“No qualified student who wants to go to college should be barred by lack of money. That has long been a great American goal; I propose that we achieve it now.”- President Nixon March 19, 1970
In a move President Nixon would have gladly approved of, members of the Senate agreed to a compromise on Wednesday, which would result in lower student loan interest rates through 2015. The decision comes nearly three weeks after rates doubled on July 1 due to the failure of Congress to reach a new deal.
A vote on the agreement is expected to take place within the next week.
Under the agreement, undergraduates attending college in the fall would borrow at 3.85% interest rates. Graduate students would have access to loans at 5.4%, while the rate for parents would be set at 6.4%.
Throughout his time in the White House, President Nixon advocated for the importance of student loans and the expansion of their availability.

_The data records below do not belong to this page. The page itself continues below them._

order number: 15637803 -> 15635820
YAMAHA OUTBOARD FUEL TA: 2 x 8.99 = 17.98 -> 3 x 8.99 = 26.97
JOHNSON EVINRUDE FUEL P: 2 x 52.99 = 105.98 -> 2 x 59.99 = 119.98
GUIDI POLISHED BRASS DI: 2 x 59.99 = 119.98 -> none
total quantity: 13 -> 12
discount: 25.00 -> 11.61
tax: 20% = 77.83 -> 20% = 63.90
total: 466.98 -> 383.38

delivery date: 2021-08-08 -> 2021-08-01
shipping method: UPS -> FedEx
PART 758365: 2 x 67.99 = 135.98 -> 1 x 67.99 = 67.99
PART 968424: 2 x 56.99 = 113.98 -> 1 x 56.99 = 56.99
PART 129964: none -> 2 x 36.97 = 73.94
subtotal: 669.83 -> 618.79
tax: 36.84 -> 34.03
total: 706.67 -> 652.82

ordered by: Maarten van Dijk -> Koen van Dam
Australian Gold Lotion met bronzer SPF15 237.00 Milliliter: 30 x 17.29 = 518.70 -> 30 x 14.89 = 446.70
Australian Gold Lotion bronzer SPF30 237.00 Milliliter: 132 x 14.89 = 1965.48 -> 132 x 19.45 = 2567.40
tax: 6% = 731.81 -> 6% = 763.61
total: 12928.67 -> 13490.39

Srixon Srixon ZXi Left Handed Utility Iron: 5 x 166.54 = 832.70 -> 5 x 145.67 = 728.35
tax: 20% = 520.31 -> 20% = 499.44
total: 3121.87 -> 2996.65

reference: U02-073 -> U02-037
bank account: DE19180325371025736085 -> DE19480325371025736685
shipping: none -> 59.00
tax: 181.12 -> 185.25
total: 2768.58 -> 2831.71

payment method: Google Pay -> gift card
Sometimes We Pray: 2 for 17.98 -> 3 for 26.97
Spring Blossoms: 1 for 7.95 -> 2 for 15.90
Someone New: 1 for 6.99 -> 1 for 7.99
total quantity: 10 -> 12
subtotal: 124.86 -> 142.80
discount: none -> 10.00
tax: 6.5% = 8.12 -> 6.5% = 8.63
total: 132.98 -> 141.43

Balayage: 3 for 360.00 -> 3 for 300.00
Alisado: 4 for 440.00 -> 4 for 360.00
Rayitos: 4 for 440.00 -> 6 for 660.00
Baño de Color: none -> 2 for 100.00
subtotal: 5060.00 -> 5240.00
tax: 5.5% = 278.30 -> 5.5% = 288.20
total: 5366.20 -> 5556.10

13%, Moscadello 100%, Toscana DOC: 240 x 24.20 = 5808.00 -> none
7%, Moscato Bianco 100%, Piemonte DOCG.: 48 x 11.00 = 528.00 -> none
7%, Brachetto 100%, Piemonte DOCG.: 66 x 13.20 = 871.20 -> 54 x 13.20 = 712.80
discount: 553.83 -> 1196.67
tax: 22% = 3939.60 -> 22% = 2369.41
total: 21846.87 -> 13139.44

On March 19, 1970, President Nixon spoke to Congress on the topic of higher education, where he stressed the importance of financial aid to prospective college students and laid out the foundations for his proposed Higher Education Opportunity Act of 1970.
President Nixon’s proposals pertaining to higher education student loans were:
1. The expansion and restructuring of student aid to assist lower income students.
2. The formation of a National Student Loan Association that would allow students to acquire government guaranteed loans. The funds available for this would be increased by $1 Billion in the first year and continue to rise in the following years.
“As we enter a new decade, we have a rare opportunity to review and reform the Federal role in post-secondary education…The Higher Education Opportunity Act of 1970 would accomplish this purpose. In addition, it would consolidate and modernize a number of other Federal programs that affect higher education. Through it, I propose to systematize and rationalize the Federal government’s role in higher education for the first time… We must join with our creative and demanding young people to build a system of higher education worthy of the ideals of the people in it.” – President Nixon March 19, 1970
Despite President Nixon’s efforts, Congress limited its action in 1970 to strictly holding hearings on education proposals due to the fact that the Higher Education Act, signed into law by President Lyndon B. Johnson, was not set to expire until the summer of 1971.
However, President Nixon would eventually see parts of his original proposal enacted into law on June 23, 1972 with the signing of the Education Amendments of 1972.